Cheiro de Infância
Têm cheiro de infância essas lembranças que se aconchegam nesse amanhã que já é hoje. É cheiro bom, como mato e chuva, é sabor indescritível de vida vivida intensamente. Nostalgia. Sorriso espontâneo, encanto por tudo que é mágico ainda que simples. E tudo é sempre descoberta até se descobrir que há ainda muito por se ver, se ter e ser... Mas todas essas expectativas são próprias de quem foi criança um dia.
E esse cheiro de infância é tão bom que nos faz retornar e ser criança outra vez sem ser criança. Àquelas coisas próprias de um tempo que nos satisfaz e traz saudade. Não a saudade doída, mas advinda daquilo que foi bom e passou sem que quiséssemos que passasse. Mas tudo passa e sempre passará. As coisas boas e ruins e até as que nos fazem felizes!

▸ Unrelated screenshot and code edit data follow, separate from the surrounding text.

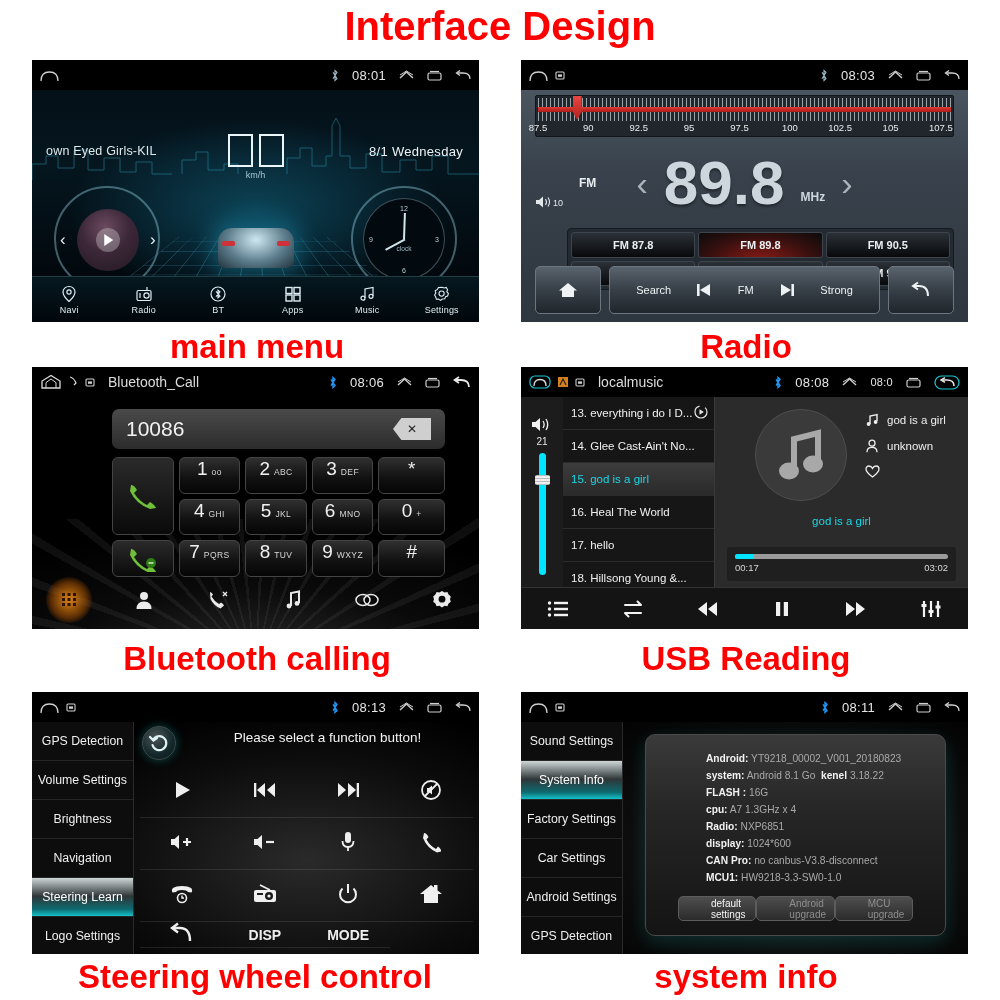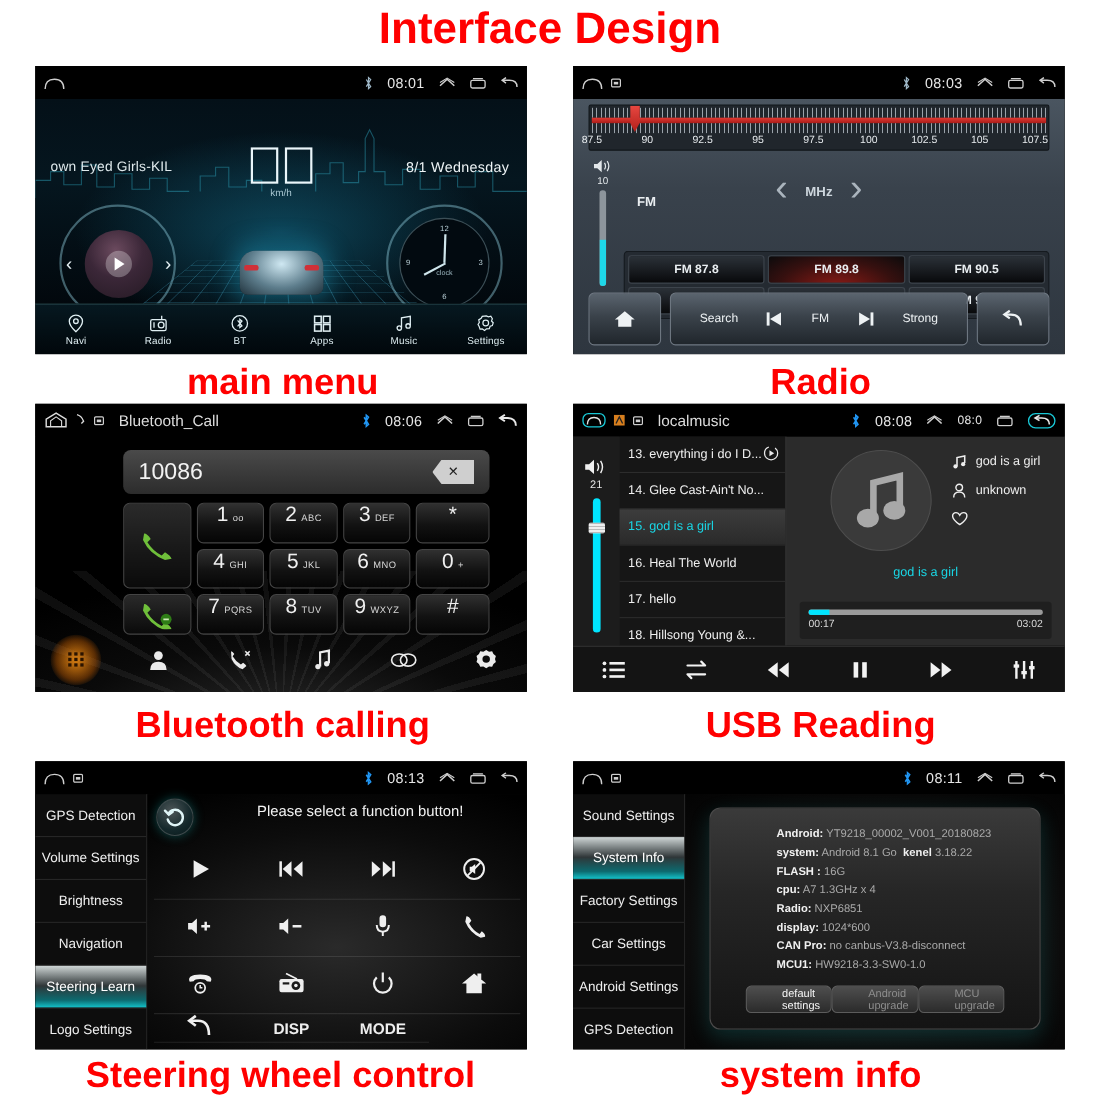--- a/index.html
+++ b/index.html
@@ -160,21 +160,21 @@
     background: linear-gradient(180deg,#e23a33,#a81c18); }
   .tuner-needle {
     position: absolute; top: 0px; width: 9px; height: 24px;
     background: linear-gradient(180deg,#e84740,#b2201b);
     clip-path: polygon(0 0, 100% 0, 100% 65%, 50% 100%, 0 65%);
   }
   .freq-labels { position: absolute; left: 2px; right: 2px; top: 26px; height: 14px; }
   .freq-labels span { position: absolute; color: #e7ebee; font-size: 9.5px; transform: translateX(-50%); }
 
   .vol-col { position: absolute; left: 14px; top: 54px; width: 26px; bottom: 62px;
-    display: flex; flex-direction: column; align-items: center; }
+    display: flex; flex-direction: row; align-items: center; }
   .vol-num { color: #e2e7ea; font-size: 9px; margin-top: 1px; }
   .vol-track { margin-top: 4px; width: 6px; flex: 1; background: #8d959c; border-radius: 3px; position: relative; overflow: hidden; }
   .vol-fill { position: absolute; left: 0; right: 0; bottom: 0; height: 48%; background: #1ed7e8; }
 
   .fm-label { position: absolute; left: 58px; top: 86px; color: #e9edf0; font-size: 12px; font-weight: bold; }
   .big-freq { position: absolute; left: 0; right: 0; top: 62px; display: flex; align-items: center; justify-content: center; gap: 16px; }
   .big-freq .num {
     font-size: 62px; font-weight: bold; color: #cdd6dd; line-height: 1;
     text-shadow: 0 2px 3px rgba(0,0,0,.45);
   }
@@ -556,20 +556,21 @@
         </span>
         <span class="vol-num">10</span>
         <div class="vol-track">
             <div class="vol-fill"></div>
           </div>
       </div>
 
       <div class="fm-label">FM</div>
       <div class="big-freq">
         <span class="chev">‹</span>
+        <span class="num">89.8</span>
         <span class="unit">MHz</span>
         <span class="chev">›</span>
       </div>
 
       <div class="presets" id="radio-presets">
           <div class="preset">FM 87.8</div>
           <div class="preset active">FM 89.8</div>
           <div class="preset">FM 90.5</div>
           <div class="preset">FM 91.8</div>
           <div class="preset">FM 94.2</div>

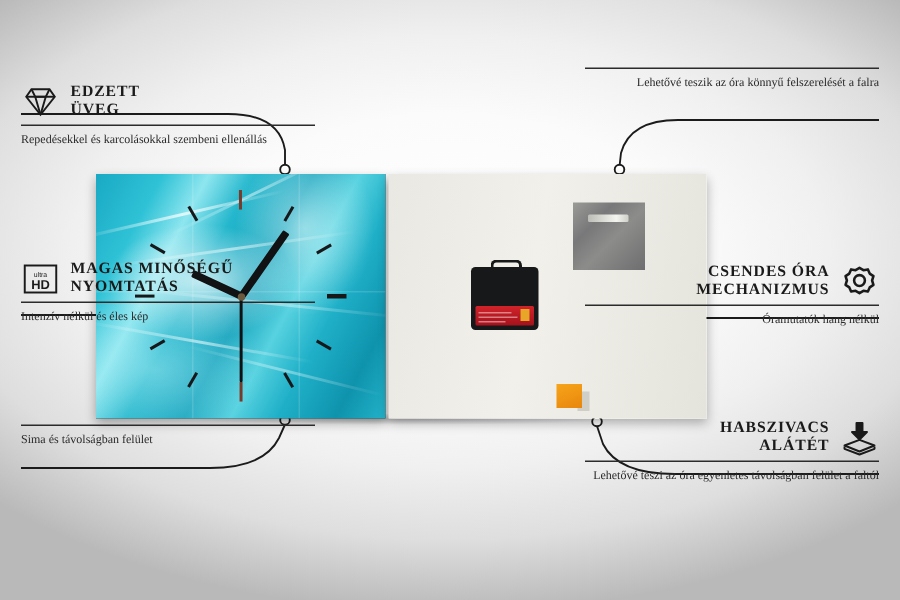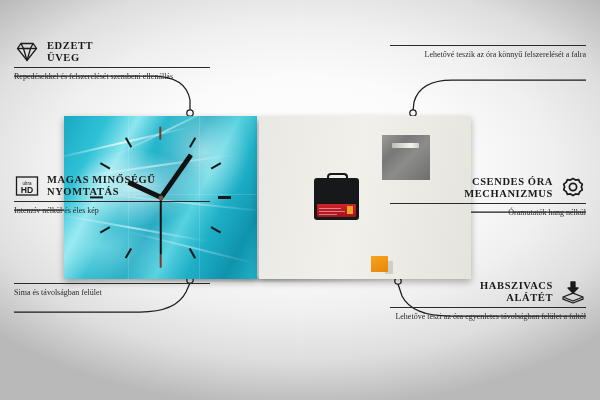--- a/index.html
+++ b/index.html
@@ -161,40 +161,40 @@
           <div class="battline" style="left:2px;top:10px;width:18px;"></div>
           <div id="battgold"></div>
         </div>
       </div>
 
       <div id="foamsh"></div>
       <div id="foam"></div>
     </div>
   </div>
 
-  <div class="callout left" style="left:14px;top:40px;">
+  <div class="callout left" style="left:14px;top:56px;">
     <div class="head">
       <span class="ico">
         <svg viewBox="0 0 26 24">
             <g fill="none" stroke="#1a1a1a" stroke-width="1.3">
           <path d="M3.5 8.5 L7 3.5 L19 3.5 L22.5 8.5 L13 20.5 Z"></path>
           <path d="M3.5 8.5 L22.5 8.5"></path>
               <path d="M7 3.5 L9.5 8.5 L13 20.5"></path>
           <path d="M19 3.5 L16.5 8.5 L13 20.5"></path>
               <path d="M9.5 8.5 L16.5 8.5"></path>
         </g>
           </svg>
       </span>
       <span class="ttl">
         <span>EDZETT</span><br>
         <span>ÜVEG</span>
       </span>
     </div>
     <div class="rule"></div>
-    <div class="sub">Repedésekkel és felszerelését szembeni ellenállás</div>
+    <div class="sub">Repedésekkel és karcolásokkal szembeni ellenállás</div>
   </div>
 
   <div class="callout left" style="left:14px;top:174px;">
     <div class="head">
       <span class="ico">
         <svg viewBox="0 0 26 24">
           <rect x="2.5" y="3" width="21" height="18" fill="none" stroke="#1a1a1a" stroke-width="1.3"></rect>
           <text x="13" y="10.6" font-family="Liberation Sans, sans-serif" font-size="4.6" text-anchor="middle" fill="#1a1a1a">ultra</text>
           <text x="13" y="18.6" font-family="Liberation Sans, sans-serif" font-size="8.6" font-weight="bold" text-anchor="middle" fill="#1a1a1a">HD</text>
         </svg>

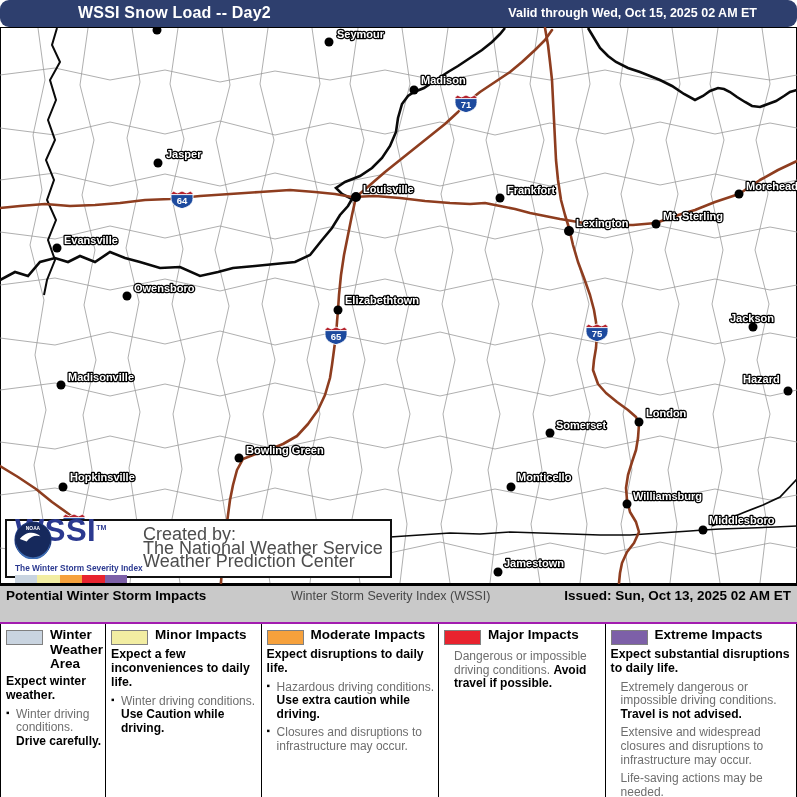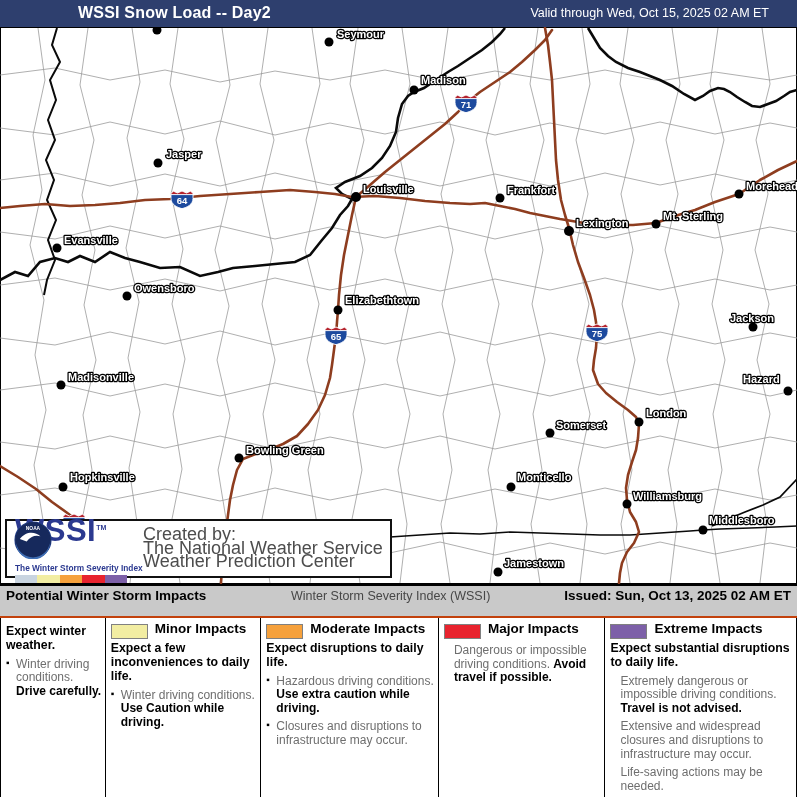--- a/index.html
+++ b/index.html
@@ -1,20 +1,20 @@
 <!DOCTYPE html>
 <html><head>
 <meta charset="utf-8">
 <style>
   html,body{margin:0;padding:0}
   body{width:797px;height:797px;overflow:hidden;background:#fff;font-family:"Liberation Sans",sans-serif;position:relative}
   
   .header{height:27px;background:#2e3f6e;position:relative;color:#fff}
   .header .title{position:absolute;left:78px;top:4px;font-size:16px;font-weight:bold;letter-spacing:.2px}
-  .header .valid{position:absolute;right:28px;top:6px;font-size:12.5px;font-weight:normal}
+  .header .valid{position:absolute;right:40px;top:6px;font-size:12.5px;font-weight:bold}
   
   .map{position:relative;width:797px;height:557px;background:#fff}
   .map svg{position:absolute;left:0;top:0}
   .county{stroke:#9a9a9a;stroke-width:.8;fill:none}
   .water{stroke:#0a0a0a;fill:none}
   .roads{fill:none;stroke-linecap:round;stroke-linejoin:round}
   .citydot{fill:#000}
   .city{font-family:"Liberation Sans",sans-serif;font-size:11px;font-weight:bold;fill:#fff;stroke:#000;stroke-width:2.6px;paint-order:stroke;stroke-linejoin:round}
   .shield-top{fill:#b5232d;stroke:#fff;stroke-width:.9}
   .shield-body{fill:#1d4a9e;stroke:#fff;stroke-width:.9}
@@ -23,41 +23,41 @@
   .wssi-box{position:absolute;left:5px;top:492px;width:383px;height:55px;background:#fff;border:2px solid #111;display:flex;align-items:center;z-index:5}
   .wssi-logo{width:118px;margin-left:8px;flex:none}
   .wssi-word{color:#2b3990;font-weight:bold;font-size:31px;line-height:27px;letter-spacing:.5px}
   .wssi-word sup{font-size:7px;letter-spacing:0}
   .wssi-tag{color:#2b3990;font-size:8.3px;font-weight:bold;white-space:nowrap;margin-top:18px}
   .wssi-bar{display:flex;height:8px;margin-top:2px;width:112px}
   .wssi-bar span{flex:1}
   .emb{flex:none;margin-left:7px}
   .created{margin-left:10px;color:#4d4d4d;font-size:18px;line-height:13.5px}
   
-  .bar{height:34px;background:#c9c9c9;border-top:2px solid #000;border-bottom:2px solid #c2410c;box-sizing:border-box;position:relative}
+  .bar{height:40px;background:#c9c9c9;border-top:2px solid #000;border-bottom:2px solid #a21caf;box-sizing:border-box;position:relative}
   .bar .l{position:absolute;left:6px;top:2px;font-weight:bold;font-size:13.5px;color:#000}
   .bar .c{position:absolute;left:291px;top:3px;font-size:12.5px;color:#474747}
   .bar .r{position:absolute;right:6px;top:2px;font-weight:bold;font-size:13.5px;color:#000}
   
   .legend{height:190px;display:flex;box-sizing:border-box;background:#fff;border-left:1px solid #000;border-right:1px solid #000;border-bottom:4px solid #777}
   .col{border-right:1.5px solid #000;box-sizing:border-box;padding:4px 3px 0 5px}
   .col:last-child{border-right:none}
   .c1{width:105px}.c2{width:156px}.c3{width:178px}.c4{width:167px}.c5{width:191px}
   .trow{display:flex;align-items:flex-start}
   .swatch{width:37px;height:15px;border:1px solid #808080;flex:none;margin-top:2px;box-sizing:border-box}
   .ltitle{font-weight:bold;font-size:13.5px;margin-left:7px;line-height:1.08;color:#000}
   .intro{font-weight:bold;font-size:12.3px;margin-top:3px;line-height:1.13;color:#000}
   .item{font-size:12px;color:#6e6e6e;margin-top:5px;line-height:1.13;padding-left:10px;position:relative}
   .item.bulleted::before{content:"▪";position:absolute;left:0;top:-1px;color:#000;font-size:10px}
   .item b{color:#000}
 </style>
 </head>
 <body>
 
-<div class="header" style="background: rgb(46, 63, 110);">
+<div class="header" style="background: rgb(46, 63, 110); border-radius: 9px;">
   <span class="title">WSSI Snow Load -- Day2</span>
   <span class="valid">Valid through Wed, Oct 15, 2025 02 AM ET</span>
 </div>
 
 <div class="map">
 <svg width="797" height="557" viewBox="0 27 797 557">
   <rect x="0.5" y="27.5" width="796" height="556" fill="none" stroke="#000" stroke-width="1"></rect>
 
   <g class="county">
     <path d="M38,28 L45,80 L33,135 L42,190 L30,245 L44,300 L35,355 L46,410 L34,465 L43,520 L37,583"></path>
@@ -220,20 +220,24 @@
 
 <div class="bar" style="background: rgb(201, 201, 201);">
   <span class="l">Potential Winter Storm Impacts</span>
   <span class="c">Winter Storm Severity Index (WSSI)</span>
   <span class="r">Issued: Sun, Oct 13, 2025 02 AM ET</span>
 </div>
 
 <div class="legend">
 
   <div class="col c1">
+    <div class="trow">
+      <span class="swatch" style="background: rgb(201, 212, 224);"></span>
+      <span class="ltitle">Winter Weather Area</span>
+    </div>
     <div class="intro">Expect winter weather.</div>
     <div class="item bulleted"><span>Winter driving conditions.</span> <b>Drive carefully.</b></div>
   </div>
 
   <div class="col c2">
     <div class="trow">
       <span class="swatch" style="background: rgb(242, 237, 162);"></span>
       <span class="ltitle">Minor Impacts</span>
     </div>
     <div class="intro">Expect a few inconveniences to daily life.</div>

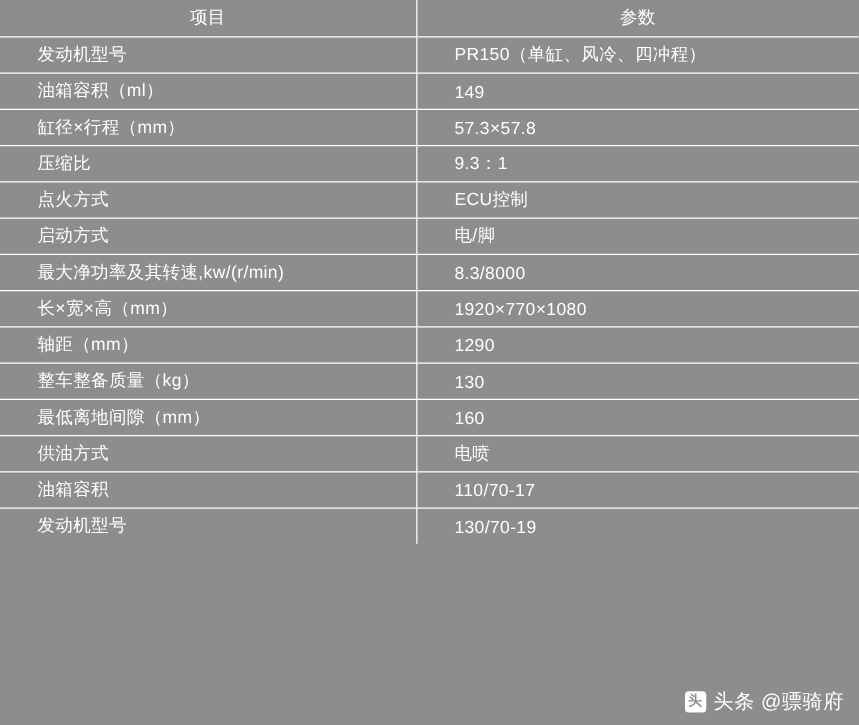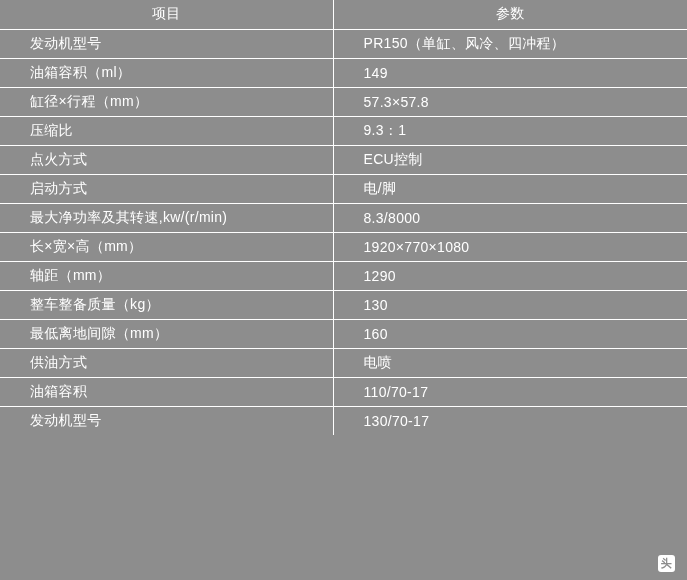--- a/index.html
+++ b/index.html
@@ -135,20 +135,21 @@
       <tr>
         <td class="label-cell">供油方式</td>
         <td class="val-cell">电喷</td>
       </tr>
       <tr>
         <td class="label-cell">油箱容积</td>
         <td class="val-cell">110/70-17</td>
       </tr>
       <tr>
         <td class="label-cell">发动机型号</td>
-        <td class="val-cell">130/70-17</td>
+        <td class="val-cell">130/70-19</td>
       </tr>
     </tbody>
 </table>
 
 <div class="watermark">
   <span class="wm-logo">头</span>
+  <span>头条 @骠骑府</span>
 </div>
 
 </body></html>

E é esse sorriso espontâneo. Esse choro forçado próprio da pirraça. Essa malandragem natural de quem quer atenção. É essa falta de vergonha de rebolar na frente de todo mundo. É esse sonho de voar, ainda que de poltrona em poltrona. É essa carência sem qualquer temor de ser descarada. É a desnecessidade de esconder o que se quer, o que se sente, o que se vê, o que se ama.
E não sei se é o amor ingênuo desprovido de interesse que faz a infância ser tão bela ou se é a completa inexistência do medo de amar. De qualquer maneira infância tem cheiro de amor e o amor encontra na infância a sua maneira de ser infantil.
Tem cheiro de infância esse retorno breve ao labirinto dos dias. Das coisas escondidas prontas para serem achadas numa saborosa caça ao tesouro. E o tesouro é a vida. Vida que transborda na piscina de patinhos de plástico e se renova na guerra de travesseiros desta ou daquela festa do pijama que não volta mais, ainda que se tente reconstituir a mesma festa do pijama com aquelas mesmas pessoas.
É triste ver a alma envelhecer quando a alma pode ficar mais experiente sem necessariamente ter que carregar toda a responsabilidade imposta pelos anos. As mentiras e verdades, as ilusões e decepções vêm e vão e não precisam ficar acumuladas na estante da nossa história se empoeirando. Ainda que escondidas, incomodam nossa existência, sempre tão passageira. Podemos ser crianças outra vez.
Tem cheiro de infância e o cheiro não é de pipoca ainda que pudesse facilmente ser. É um cheiro de querer mais sem voltar atrás, é um sabor de tutti-frutti, mas não é exatamente tão artificial. É natural como se todas as frutas roubadas do pé do vizinho pudessem ser misturadas para se chegar a um chiclete de sabor único cujas bolas nos levassem ao céu. Um balão, um imenso balão de chiclete soprado pelo nosso pulmão cheio de vida...
E a gente corre tanto para chegar a lugar nenhum que nem percebe tanta coisa. Tantos fatos, tantos abraços, tantas mãos passam despercebidos enquanto brincamos de pique-bandeira, pique-cola e pique-alto. Salada mista e queimada. Mas é assim que é a vida! A gente não percebe que está sendo feliz enquanto se é feliz. Porque a gente não se preocupa com felicidade enquanto se é visitado por ela. Quando se cresce, às vezes, até se esquece de se preocupar com a tal felicidade que cada vez passa mais longe da gente. Talvez ela queira brincar de pique, apostar uma corrida de carrinho de rolimã. Mas quem disse que estamos dispostos para brincar? E tudo era melhor e mais fácil quando se era criança, pois criança melhora tudo, facilita a chegada da felicidade, nada teme e tudo espera, até Papai Noel e o coelhinho da Páscoa.
Tem cheiro de infância essas lembranças tempestivas que fazem arruaça no coração. Mexem com nossos narizes de palhaços que já não são tão avermelhados assim. Não há mais fantasia, não que a fantasia tenha fugido de nós, mas é que nos esquecemos de vesti-las... Mas o cheiro de infância fica perfumado na alma que não se esquece que foi muito feliz um dia.